Il Nome "Cortile dei Gentili" rappresenta "l'immagine del vasto spazio, in prossimità del Tempio di Gerusalemme, una volta riservato alle discussioni fra giudei e non giudei. Complementare del dialogo interreligioso sviluppatosi da diversi decenni, costituisce un impegno a lungo termine della Chiesa e riguarda le numerose persone nel mondo, credenti e non credenti".
"Il suo obiettivo è quello di contribuire affinché i grandi interrogativi dell'esistenza umana, in particolare gli interrogativi di carattere spirituale, siano effettivamente tenuti in conto e discussi nella nostra società, ponendo in opera la nostra ragione comune".
"Quel simbolo di apartheid e di separatezza sacrale che era il muro del 'Cortile dei Gentili' è, quindi, cancellato da Cristo che desidera eliminare le barriere per un incontro nell'armonia tra i due popoli. (...) Credenti e non credenti stanno su territori differenti, ma non si devono rinserrare in un isolazionismo sacrale o laico, ignorandosi o peggio scagliandosi sberleffi o accuse, come vorrebbero i fondamentalisti di entrambi gli schieramenti.
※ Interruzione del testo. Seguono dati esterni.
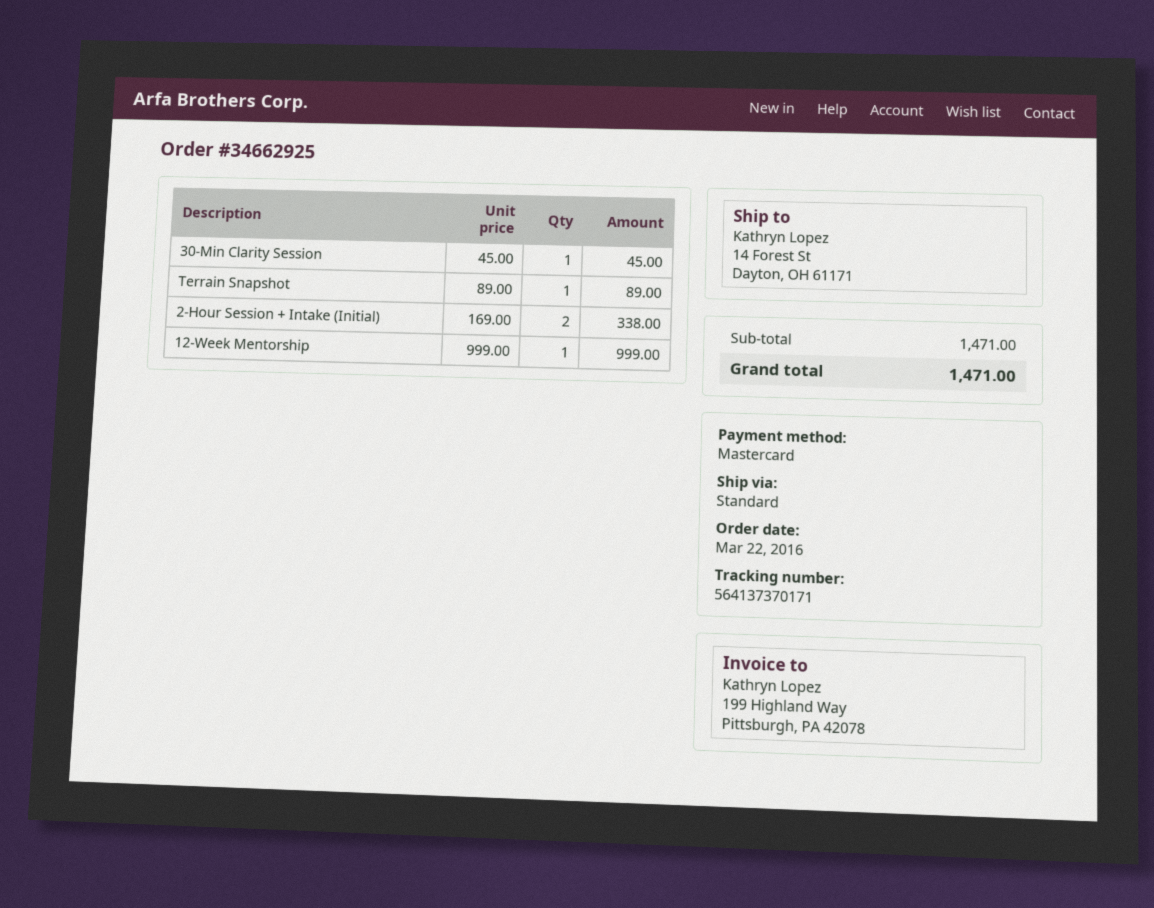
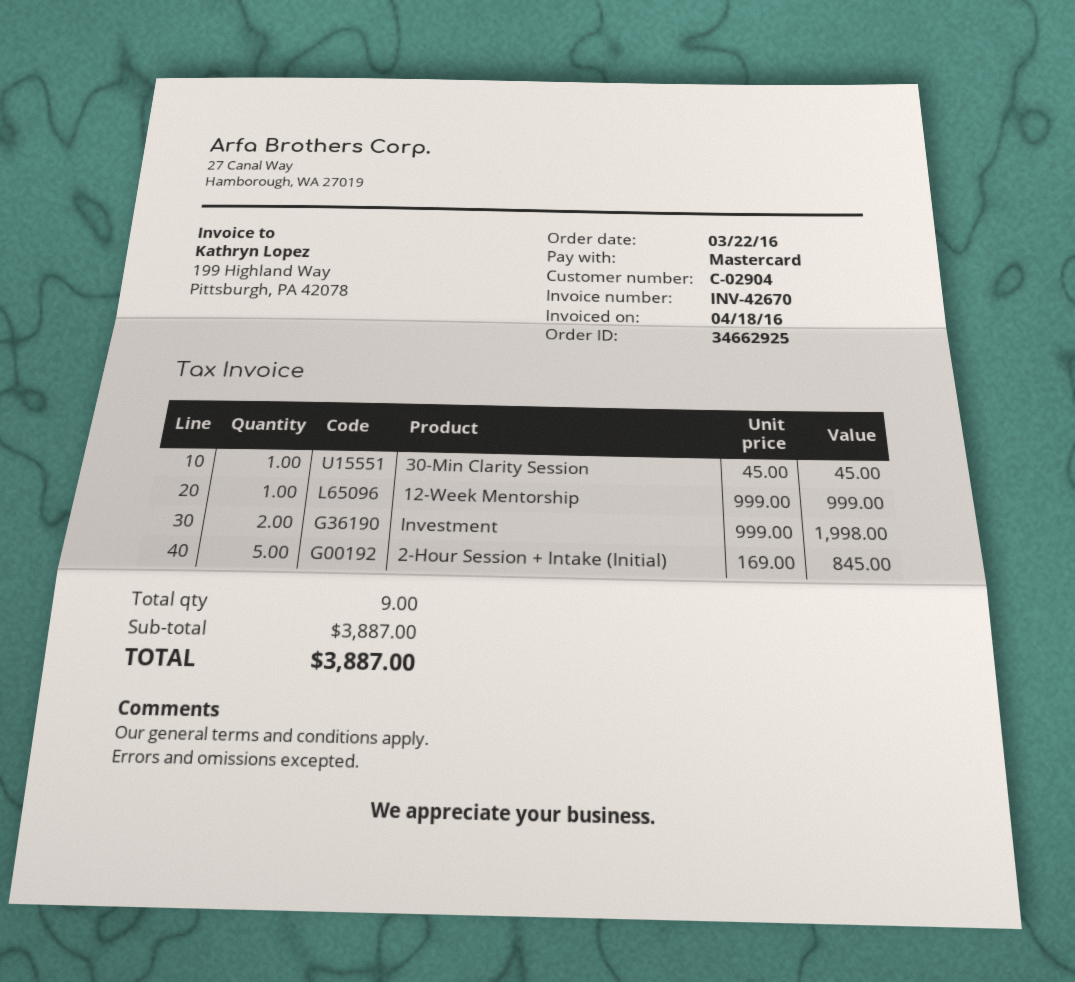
Terrain Snapshot: 1 x 89.00 = 89.00 -> none
2-Hour Session + Intake (Initial): 2 x 169.00 = 338.00 -> 5 x 169.00 = 845.00
Investment: none -> 2 x 999.00 = 1998.00
subtotal: 1471.00 -> 3887.00
total: 1471.00 -> 3887.00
Certo, non si devono appiattire le differenze, liquidare le diverse concezioni, ignorare le discordanze. Ognuno ha i piedi piantati in un 'cortile' separato, ma i pensieri e le parole, le opere e le scelte possono confrontarsi e persino incontrarsi".
"Ricorrendo a un gioco di parole assonanti (ma non di etimologie), tra Cristiani e Gentili si potrebbe adottare la tecnica del duello in uno scontro all'arma bianca, alla maniera dell'ateo e del gesuita del film La Via Lattea di Buñuel. Quello che il progetto denominato 'Cortile dei Gentili' vuole proporre è, invece, un duetto (dal latino duo) ove le voci possono appartenere anche agli antipodi sonori, come un basso e un soprano, eppure riescono a creare armonia, senza per questo rinunciare alla propria identità, cioè, fuor di metafora, senza scolorirsi in un vago sincretismo ideologico".